◆ Work required: Reproduce the records without their pictures, keeping every word as it is.

◆ Records provided:
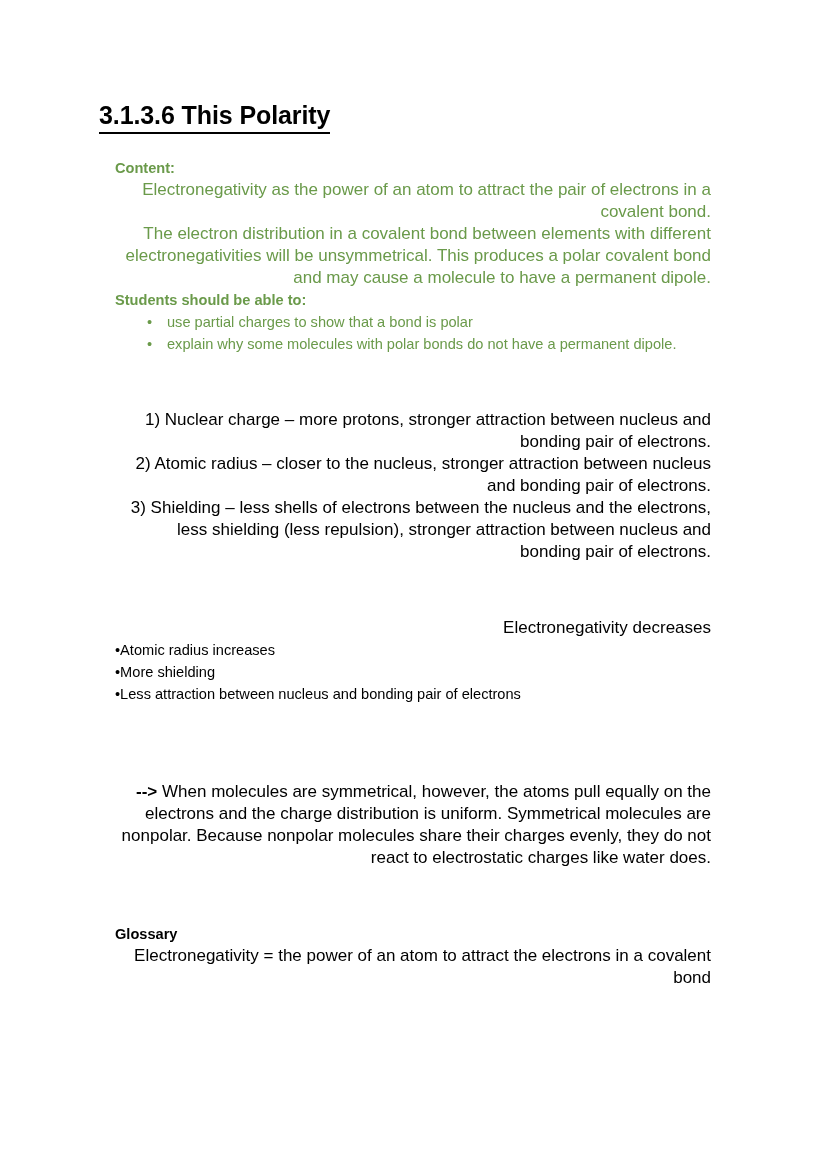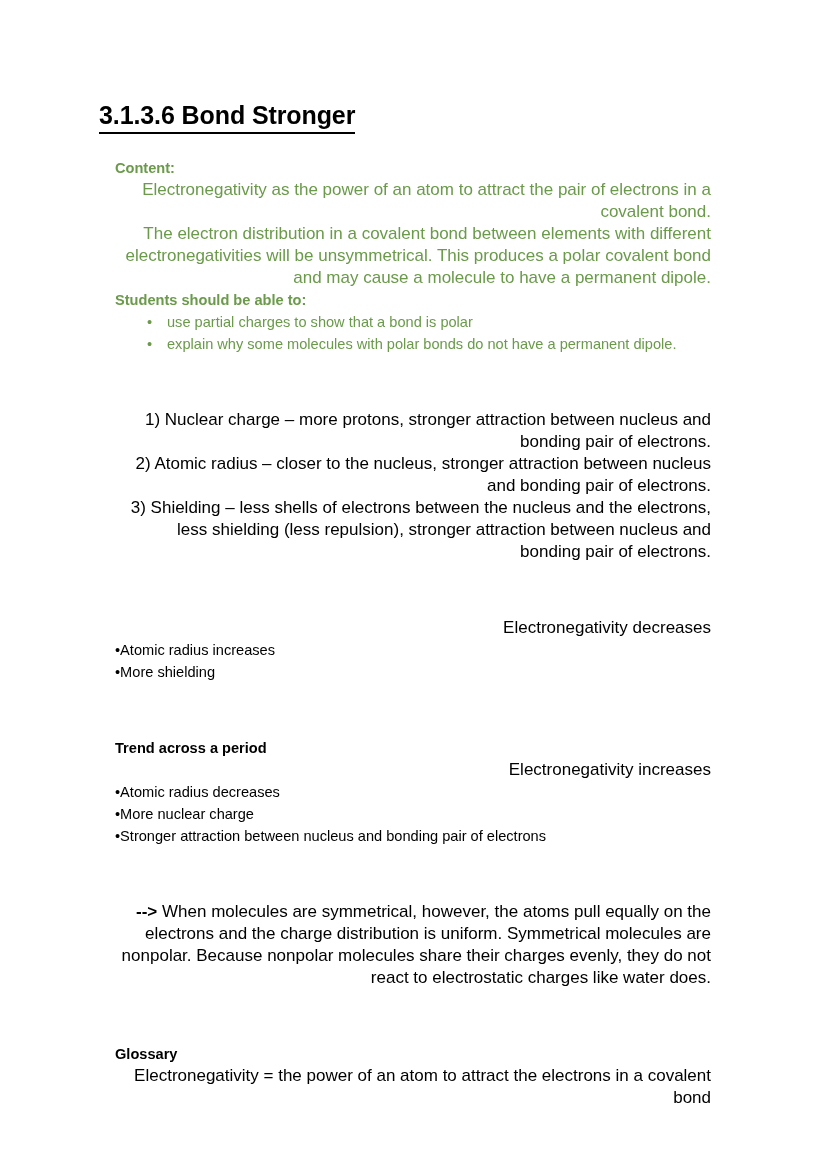"3.1.3.6 Bond Stronger" h1.doc-title { text: Bond Stronger -> This Polarity }
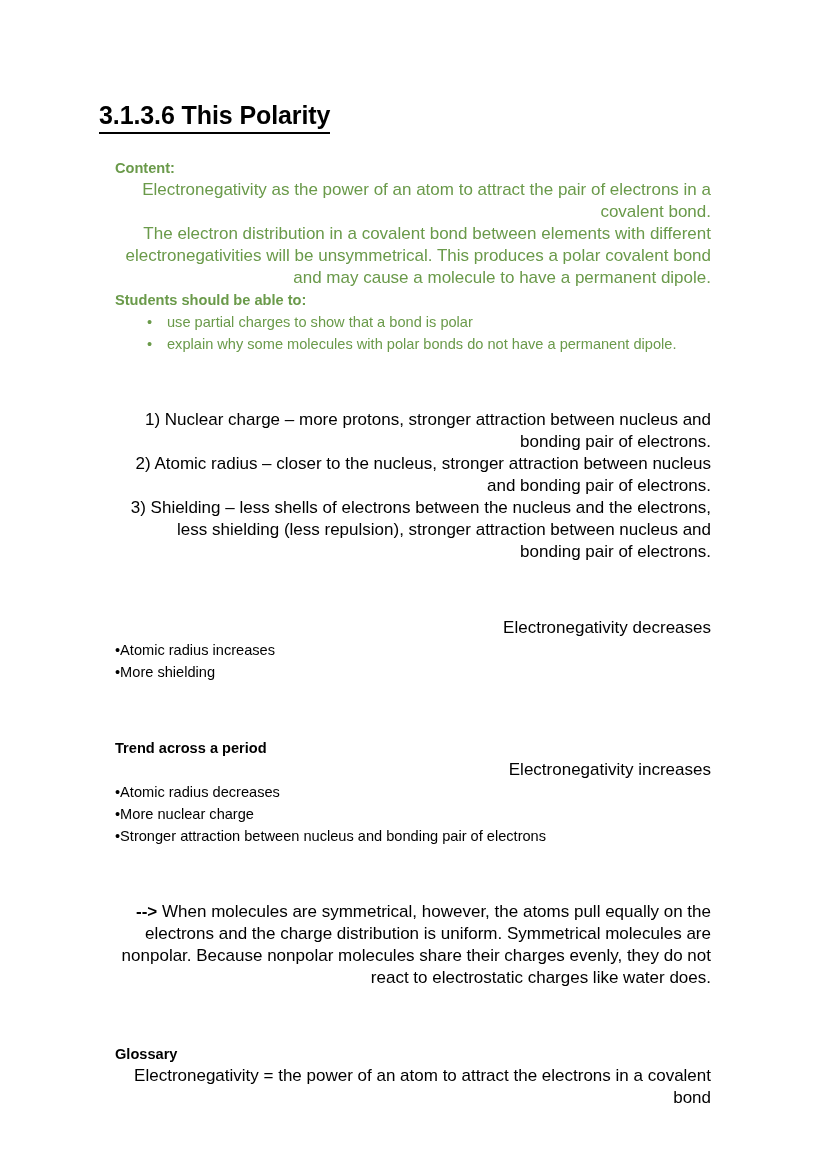"•Less attraction between nucleus and" p.inline-bullet-line { html: none -> <p>•Less attraction between nucleus and bonding pair of electrons</p> }
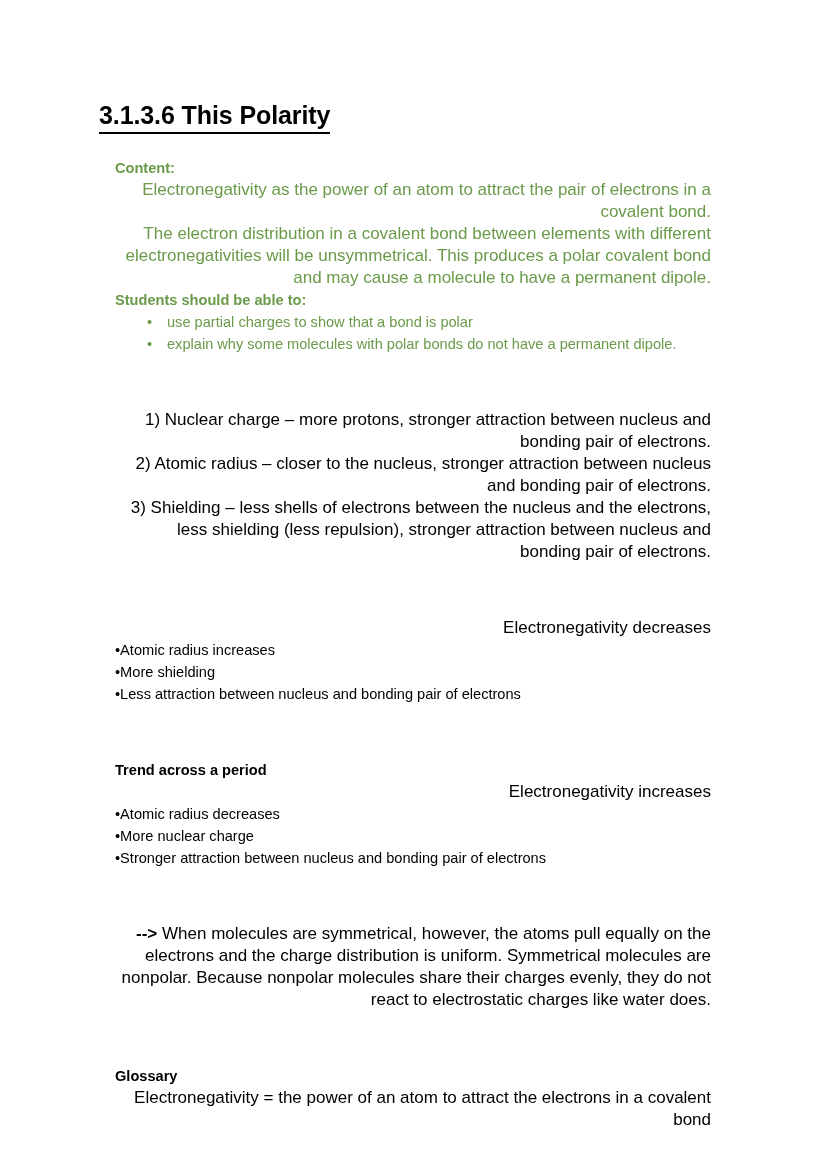"Trend across a period" div.section { html: <div> <p>Trend across a period</p> <p>Electronegativity increases</p> <p>•Atomic radius decreases</p> <p>•More nuclear charge</p> <p>•Stronger attraction between nucleus and bonding pair of electrons</p> </div> -> none }
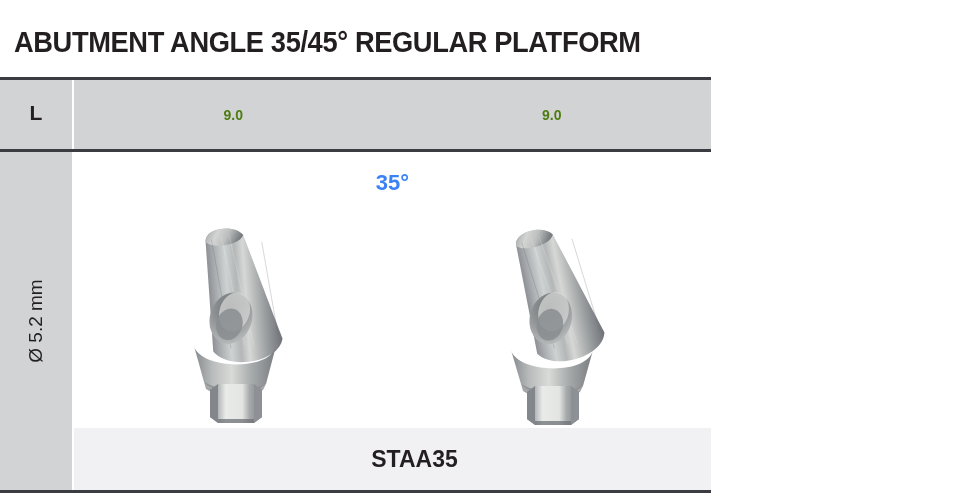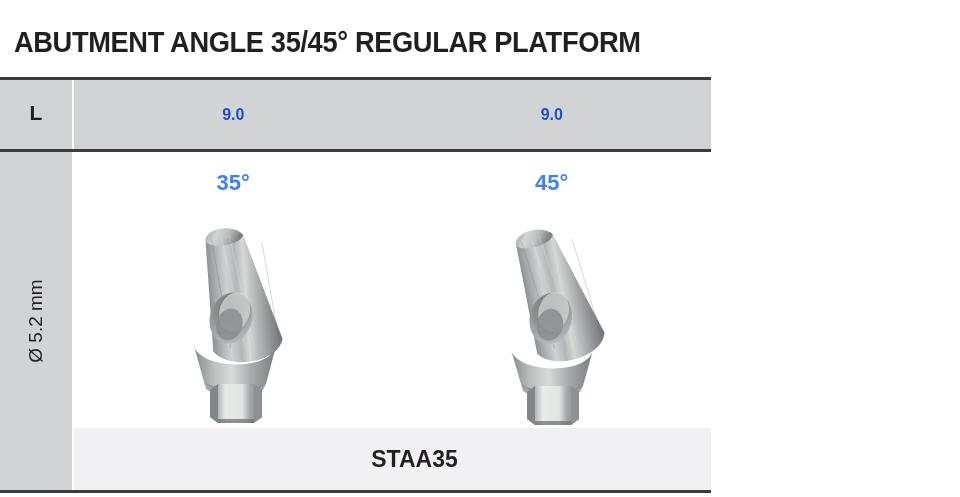"9.0" .header-cells > div { color: #1d4ed8 -> #4d7c0f; font-size: 16px -> 14px }
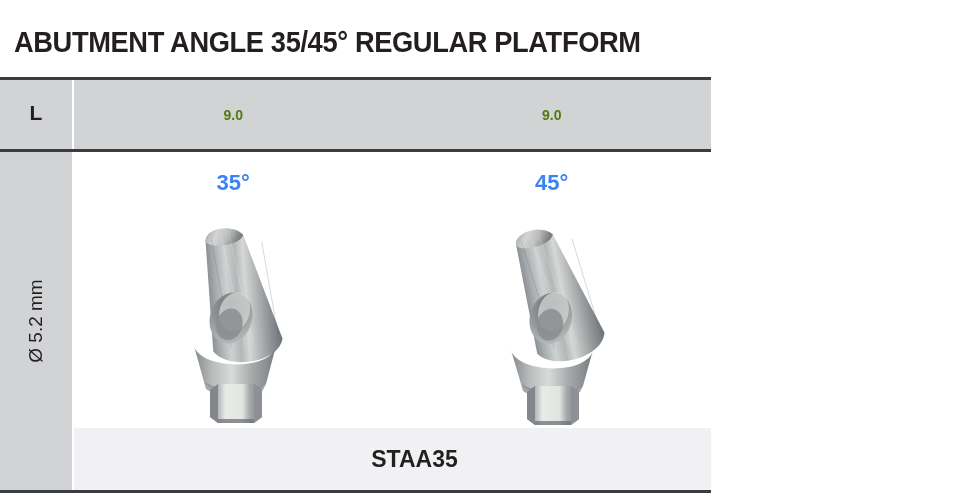"45°" div { html: <div>45°</div> -> none }
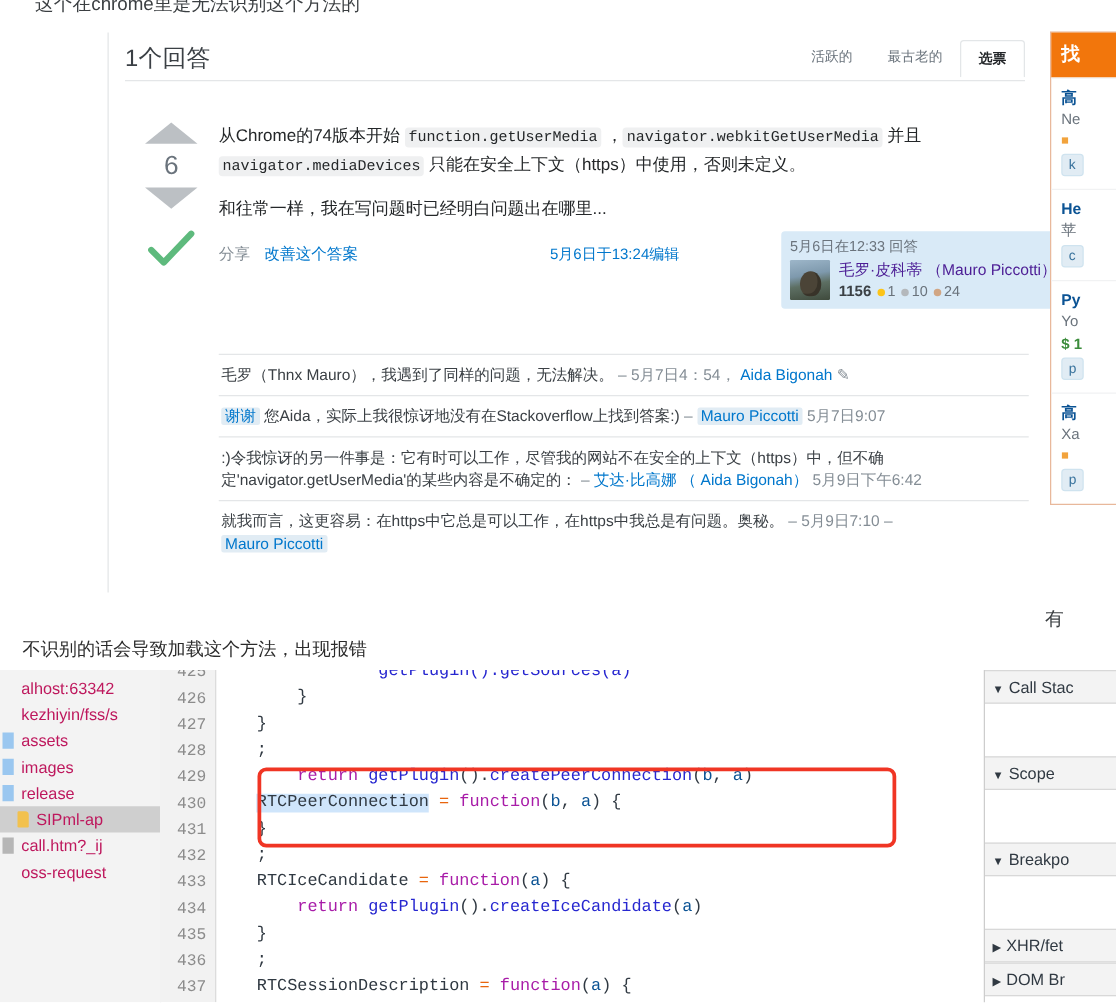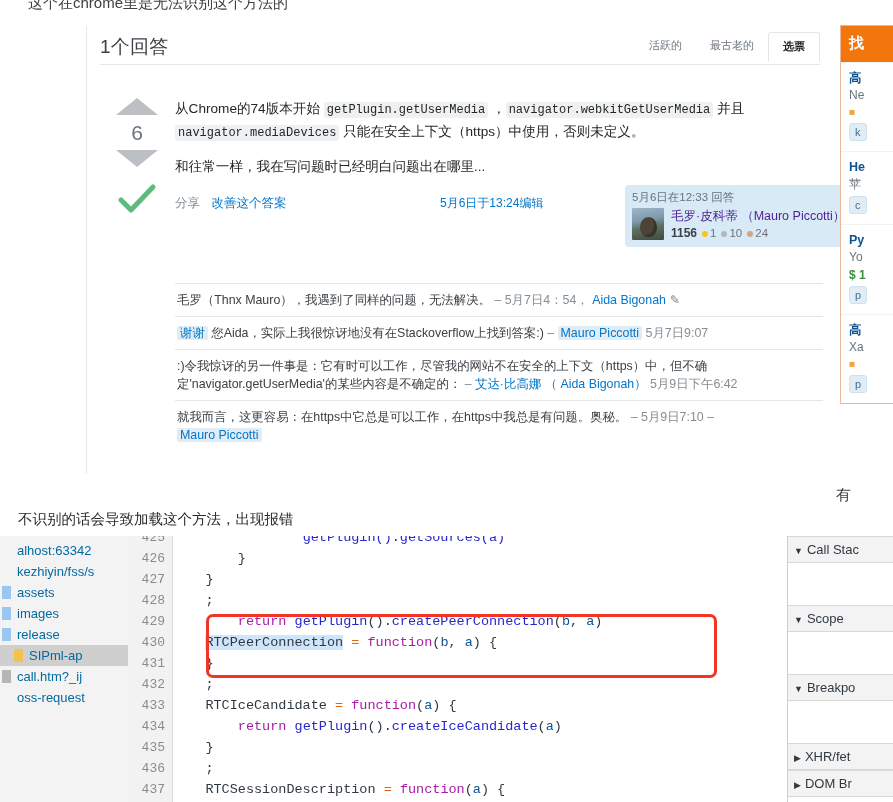"getPlugin.getUserMedia" code.inl { text: getPlugin.getUserMedia -> function.getUserMedia }
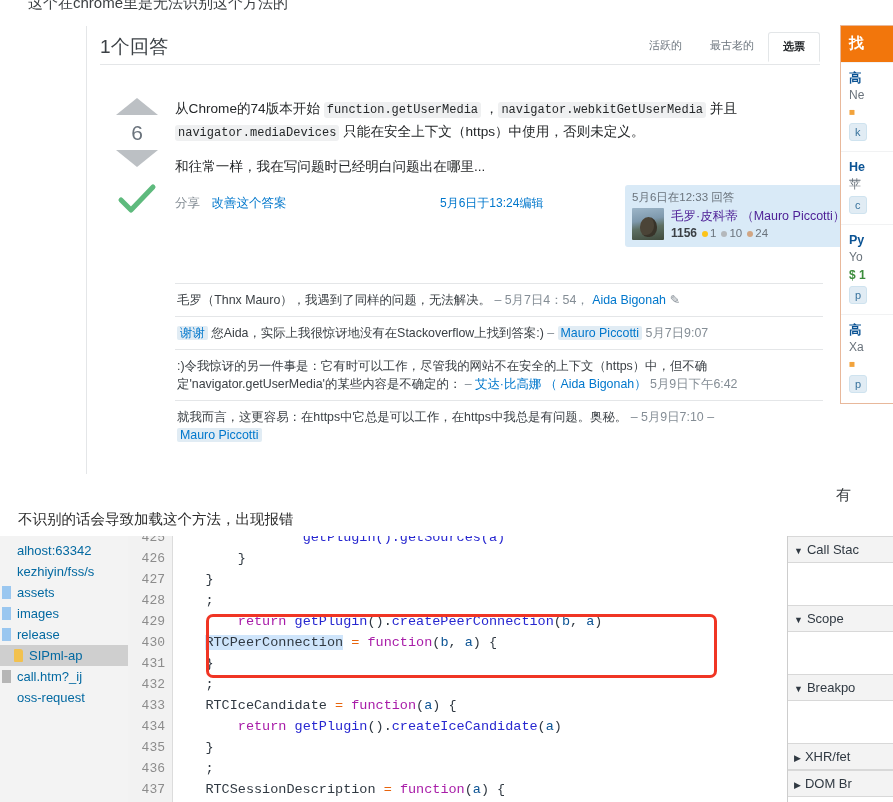"alhost:63342" .f-row { color: #0369a1 -> #be185d }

◆ Task solution:
"3.1.3.6 Bond Stronger" h1.doc-title { text: Bond Stronger -> This Polarity }
"•Less attraction between nucleus and" p.inline-bullet-line { html: none -> <p>•Less attraction between nucleus and bonding pair of electrons</p> }
"Trend across a period" div.section { html: <div> <p>Trend across a period</p> <p>Electronegativity increases</p> <p>•Atomic radius decreases</p> <p>•More nuclear charge</p> <p>•Stronger attraction between nucleus and bonding pair of electrons</p> </div> -> none }
"9.0" .header-cells > div { color: #1d4ed8 -> #4d7c0f; font-size: 16px -> 14px }
"45°" div { html: <div>45°</div> -> none }
"getPlugin.getUserMedia" code.inl { text: getPlugin.getUserMedia -> function.getUserMedia }
"alhost:63342" .f-row { color: #0369a1 -> #be185d }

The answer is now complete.